Suella Braverman tells gender-critical feminists that police should not refer to transgender rapists as women because it is ‘offensive and factually incorrect’

Police should not describe transgender rapists as women because it is ‘offensive and factually incorrect’, Suella Braverman has told an audience of gender-critical feminists. 

The Home Secretary voiced her opinions on the issue during a discussion with policing leaders and women’s rights campaigners, who have complained of not feeling protected by the police. 

The activists claim that gender-critical women were being abused in public without appropriate action being taken by police to protect them.
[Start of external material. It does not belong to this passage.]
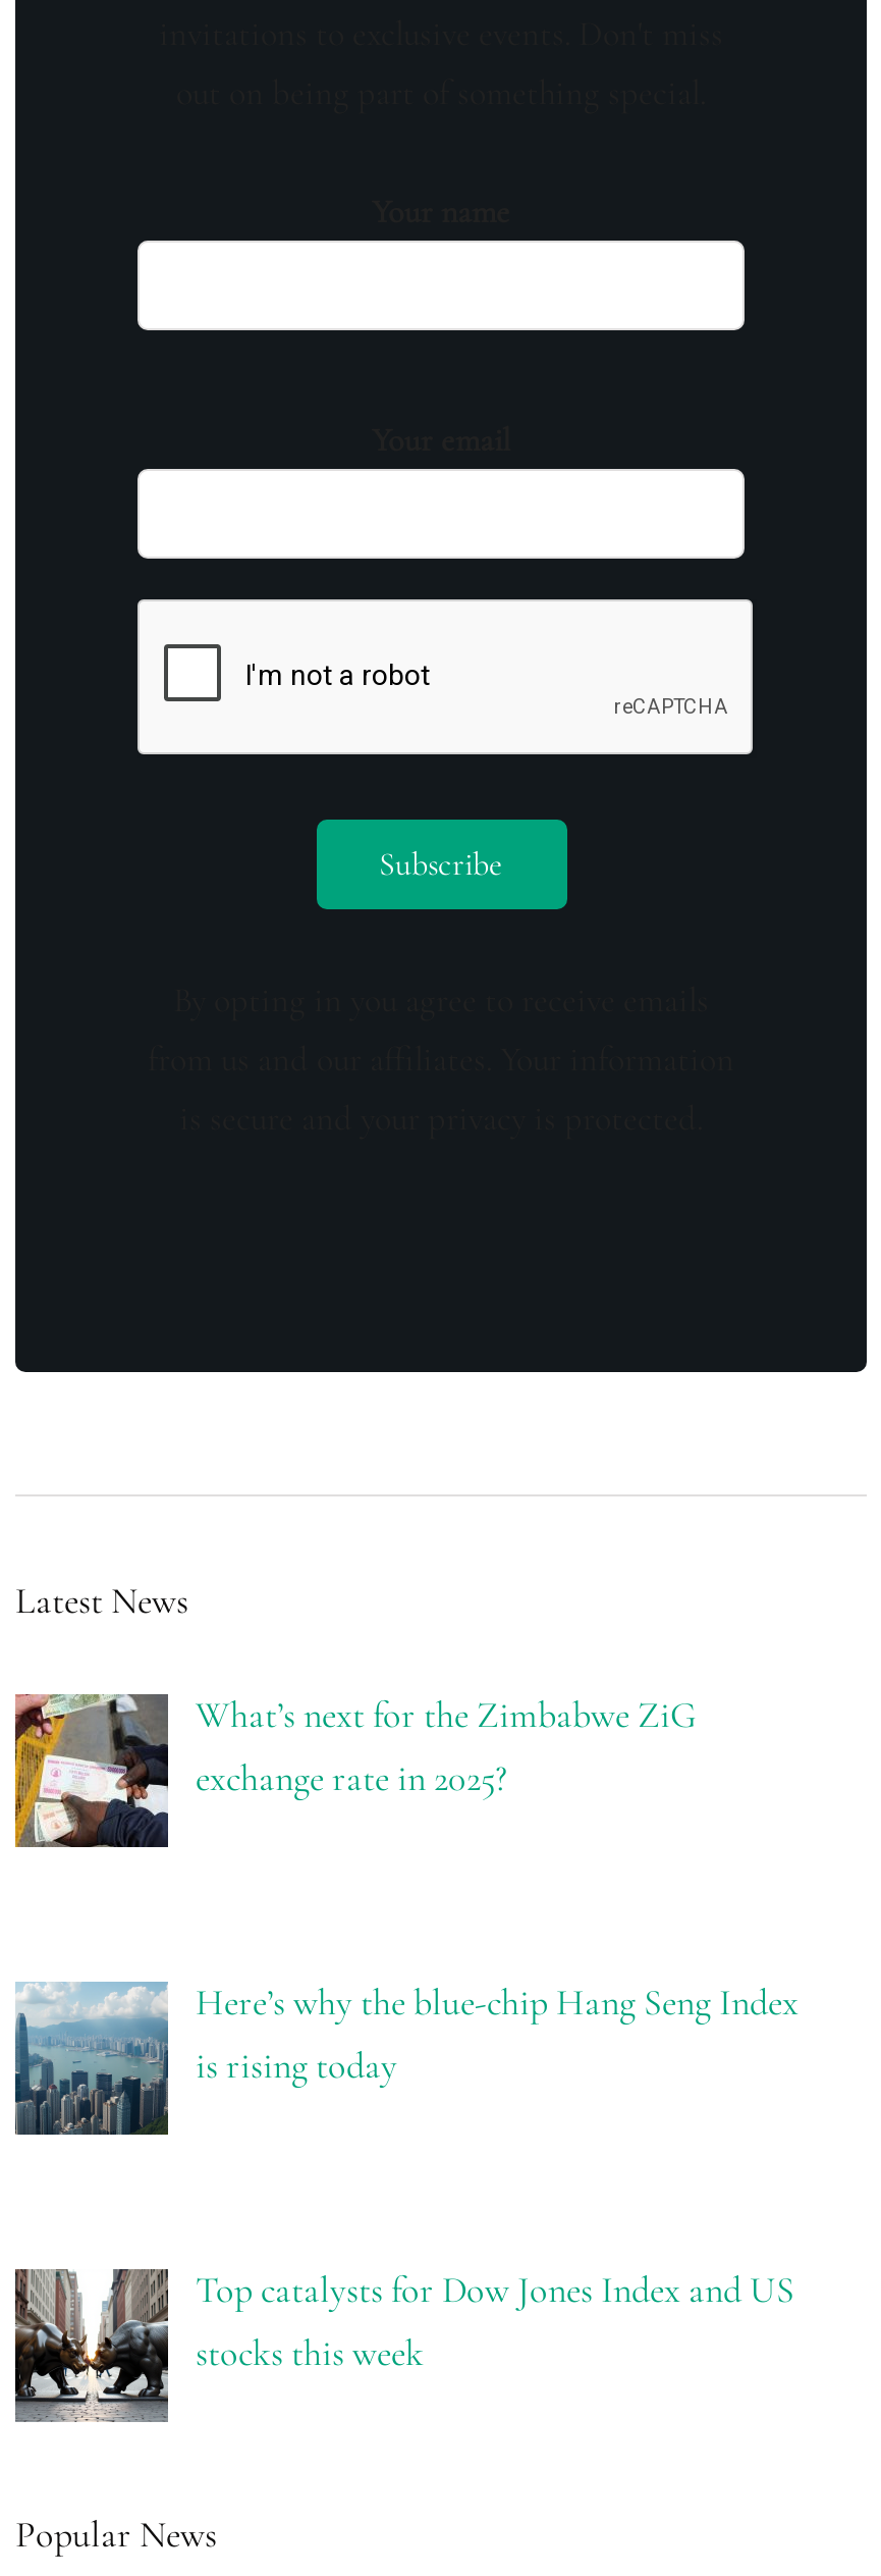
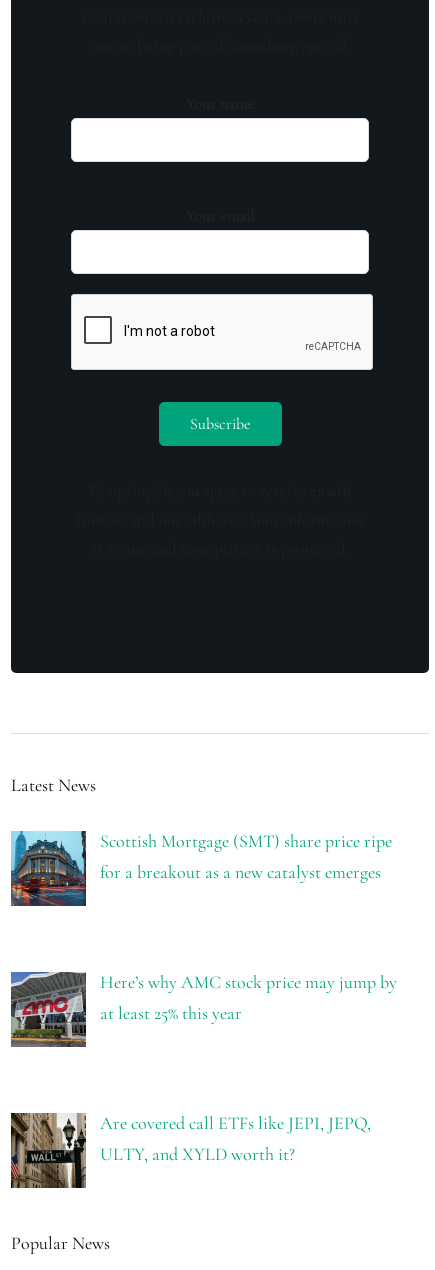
[13,1692,697,1847] [image] | What’s next for the Zimbabwe ZiG | exchange rate in 2025? -> [10,830,392,906] [image] | Scottish Mortgage (SMT) share price ripe | for a breakout as a new catalyst emerges
[15,1979,799,2137] [image] | Here’s why the blue-chip Hang Seng Index | is rising today -> [10,971,396,1048] [image] | Here’s why AMC stock price may jump by | at least 25% this year
[13,2267,794,2422] [image] | Top catalysts for Dow Jones Index and US | stocks this week -> [10,1112,370,1189] [image] | Are covered call ETFs like JEPI, JEPQ, | ULTY, and XYLD worth it?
The term refers to someone who believes sex is binary and someone who is born male cannot become a woman. 

Earlier this month it emerged police had wrongly labelled hundreds of rape suspects as women in referrals to the Crown Prosecution Service – despite Ms Braverman’s orders not to.

Over the last four years, police forces have referred 260 ‘females’ to the CPS to consider a rape charge, according to freedom of information requests by the The Telegraph.

Suella Braverman voiced her opinions on the issue of gender identity during a discussion with policing leaders and women’s rights campaigners

The Home Secretary with Superintendent Ronan Tyrer of West Midlands Police during a county lines raid on October 11 

Another 209 alleged sex attackers have been recorded as an ‘unknown’ sex, which is thought to include people who identify as non-binary.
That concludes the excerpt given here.